Mi
madre tenía un pequeño transistor de pilas que la acompañó media vida. Con
aquel pedazo de alcalina negra, la soledad se le hizo algo más llevadera y el
mundo que se alejaba inexorablemente de sus ojos, se le ensortijaba entre sus
bucles blancos. Mi madre, cuando hablaba, lo hacía hacia dentro; tantos años
viviendo sola que aprendió a hablarse a sí misma. Era una mujer de monólogo
permanente. Cuando de tarde en tarde yo me acercaba a la casa en aquel barrio
de El Llano, en Gijón, con olor a salitre cuajada, sus ojos se encendían como
dos ascuas de luz. Me hablaba como si jamás hubiese abandonado el hogar
materno.
-Hoy
tardaste un poco, hijo, gracias que la cena aún está caliente. Siéntate. Hice
una cazuela de verduras con papas, la que a ti te gusta.
Mi
madre eternamente hacía verduras y buñuelos. Los domingos, toronja y anisete.

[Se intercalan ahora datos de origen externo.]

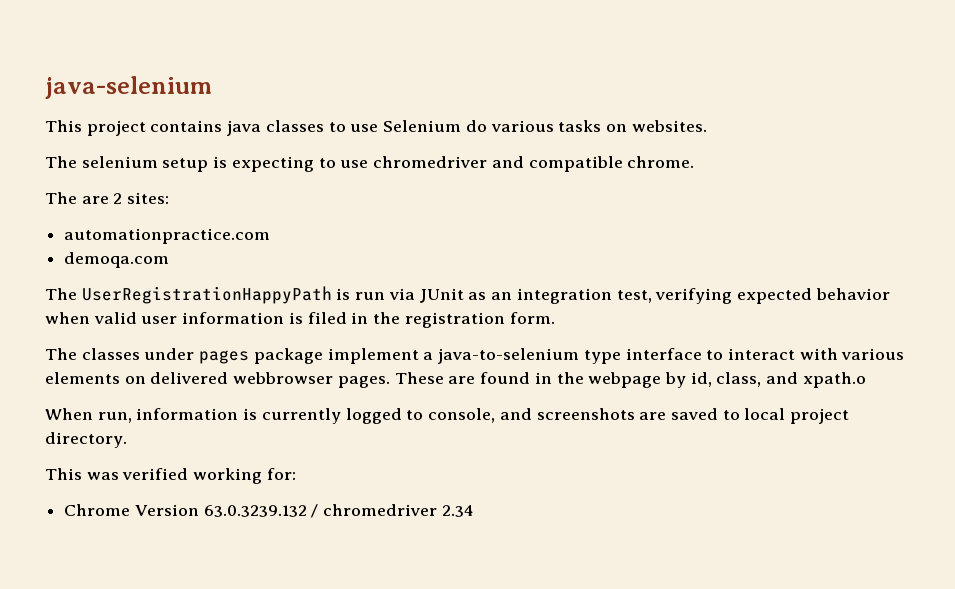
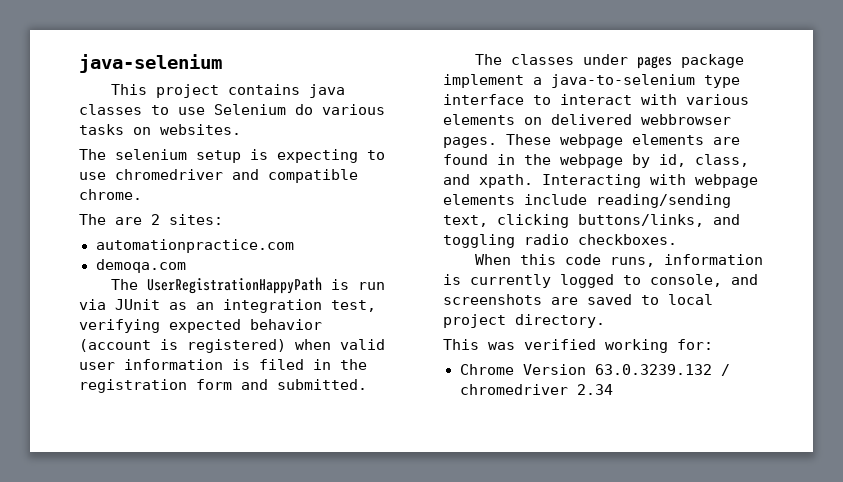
(890, 294) none -> [79,339,286,353] (account is registered)
[509,312,555,324] form. -> [196,379,367,390] form and submitted.
(444, 378) none -> [560,134,704,148] webpage elements
[802,372,866,388] [45,408,132,423] xpath.o // When run, -> [479,174,758,188] [443,194,731,208] [443,214,740,228] [443,234,677,248] [475,254,656,267] xpath. Interacting with webpage elements include reading/sending text, clicking buttons/links, and toggling radio checkboxes. // When this code runs,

Sobre el blanco aparador de la cocina, con manchas amarillas marcadas por el
tiempo, su transistor le unía como
cordón umbilical con el mundo. Jamás tan insignificante aparato de radio hizo
más en la vida de una persona. Un día, era yo niño, se le cayó al suelo y se
abrió por completo; aún funcionaba cuando lo tomó en sus manos, pero estaba
destartalado y se veían las tripas de sus diminutos condensadores. Con cinta
adhesiva lo curó y así duró años, hasta su muerte.
En
el hospital, el menudo transistor fue su única compañía durante meses. Como
siempre en estos últimos 20 años, no pude estar a su lado cuando partió hacia
la eterna grandeza donde la vida ya se hace poesía y trigo. Mi hermana llegó a
su lecho frío y rígido para despedirla en nombre de todos los hermanos. No tuvo tiempo de decirle adiós, pero hizo la
que yo hubiera hecho: colocar entre sus manos, como un rosario, el viejo
transistor. Con él la enterraron para que pueda, por los caminos tachonados de
hierbabuena del cielo o la eternidad, seguir escuchando música y canciones,
anuncios de detergentes y novelas.
El
recuerdo de este insignificante aparato vino estos días a mi memoria, por estar
escribiendo un largo diálogo con mi madre muerta. Sentado en su tumba, ella y
yo continuaremos la charla interrumpida hace muchos años. Era noviembre y en mi
tierra hace frío. La tierra se esparce perenne por los campos y la humedad se
cuelga de los aleros para acurrucarse en los huesos.
Mi
madre preparaba su eterna verdura mientras escuchaba un capítulo de la
radionovela: “Ama Rosa”. Durante el tiempo que duraron los gritos, sollozos y
abandonos de la novela, no pronuncié una palabra. Fue a la hora de la cena, y
con el plato sobre la mesa, cuando le dije:
Me
voy a América
No
movió ni un músculo de su rostro tejido de arrugas, parecía que estaba lejos,
entre los prados inclinados del cercano cementerio sembrado de castaños y
chopos.
-Ya
lo sé.
-
Pero, ¿quién te lo ha dicho?
-
Nadie, pero la sangre de una madre avisa cuando un hijo va a partir. La sangre,
como la saliva, no engaña. Yo siempre he sabido cuando estabas enfermo porque
la saliva se cuajaba en mi boca, y supe de tu partida en el momento en que la
sangre comenzó a caminar despacio por mis venas.
-
Será por poco tiempo, regresaré pronto.
-
El tiempo no existe cuando se es joven. Come, que se está enfriando la cena.
Tomó
el pequeño transistor y fue a sentarse con él cerca de la ventana. Fuera, el
viento aullaba. vi. que sus ojos me miraban con una serenidad impotente.
-
Hijo, en el aparador, dentro de un tarro vacío de mermelada, hay un poco de
dinero. Tómalo, te hará falta. ¿Hace frío en América?
- Creo que no.
- Eso
es bueno.
Inclinó
la cabeza sobre el cristal, mientras la música salida de su transistor arropaba
su cuerpo.
Esta
semana, paseando por el rastro de la ciudad de
Valencia mediterránea, entre tanto cachivache usado y envueltos en
viejos recuerdos, he visto una pequeña radio como el que tenía mi madre, y tan
parecido que sentí como un escalofrío. Lo compré. Ahora está sobre mi mesa de
trabajo y lo contemplo con un respeto imponente cuando te escribo esta carta,
Patricia. Al verlo, pareciera que el tiempo me ha transportado a mi infancia.